• [Work instructions]: Across all the records, filter for lines with the word "number" and copy them.

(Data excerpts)
|---|

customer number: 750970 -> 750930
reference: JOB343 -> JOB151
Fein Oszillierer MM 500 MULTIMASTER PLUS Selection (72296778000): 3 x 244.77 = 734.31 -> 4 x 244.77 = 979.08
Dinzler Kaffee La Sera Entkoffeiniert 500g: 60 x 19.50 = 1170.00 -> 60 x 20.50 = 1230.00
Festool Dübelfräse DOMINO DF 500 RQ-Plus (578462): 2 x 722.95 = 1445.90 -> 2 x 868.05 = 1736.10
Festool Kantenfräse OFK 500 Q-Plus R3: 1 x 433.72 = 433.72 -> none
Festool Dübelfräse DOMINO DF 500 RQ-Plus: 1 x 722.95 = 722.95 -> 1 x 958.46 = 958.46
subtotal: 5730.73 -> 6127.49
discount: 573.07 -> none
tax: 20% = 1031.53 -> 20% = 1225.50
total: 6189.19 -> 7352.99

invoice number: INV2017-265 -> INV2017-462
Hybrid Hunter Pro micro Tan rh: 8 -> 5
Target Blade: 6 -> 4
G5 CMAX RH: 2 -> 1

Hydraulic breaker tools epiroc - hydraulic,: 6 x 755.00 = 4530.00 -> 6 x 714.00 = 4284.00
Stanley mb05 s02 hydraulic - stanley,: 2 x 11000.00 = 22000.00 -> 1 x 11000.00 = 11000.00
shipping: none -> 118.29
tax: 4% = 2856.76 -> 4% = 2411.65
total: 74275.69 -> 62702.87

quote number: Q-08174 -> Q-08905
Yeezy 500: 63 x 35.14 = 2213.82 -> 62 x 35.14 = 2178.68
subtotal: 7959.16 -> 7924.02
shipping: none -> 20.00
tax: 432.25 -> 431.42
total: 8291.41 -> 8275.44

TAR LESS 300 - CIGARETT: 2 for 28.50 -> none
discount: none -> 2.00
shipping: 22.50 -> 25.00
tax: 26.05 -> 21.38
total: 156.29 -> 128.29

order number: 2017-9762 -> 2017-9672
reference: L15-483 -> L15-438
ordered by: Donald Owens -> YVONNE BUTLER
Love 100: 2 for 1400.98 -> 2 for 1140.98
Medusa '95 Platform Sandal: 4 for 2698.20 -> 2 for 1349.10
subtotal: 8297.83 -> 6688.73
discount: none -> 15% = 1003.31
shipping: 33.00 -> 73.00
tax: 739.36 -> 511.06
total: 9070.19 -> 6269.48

|---|

• [Task response]:
customer number: 750970 -> 750930
invoice number: INV2017-265 -> INV2017-462
quote number: Q-08174 -> Q-08905
order number: 2017-9762 -> 2017-9672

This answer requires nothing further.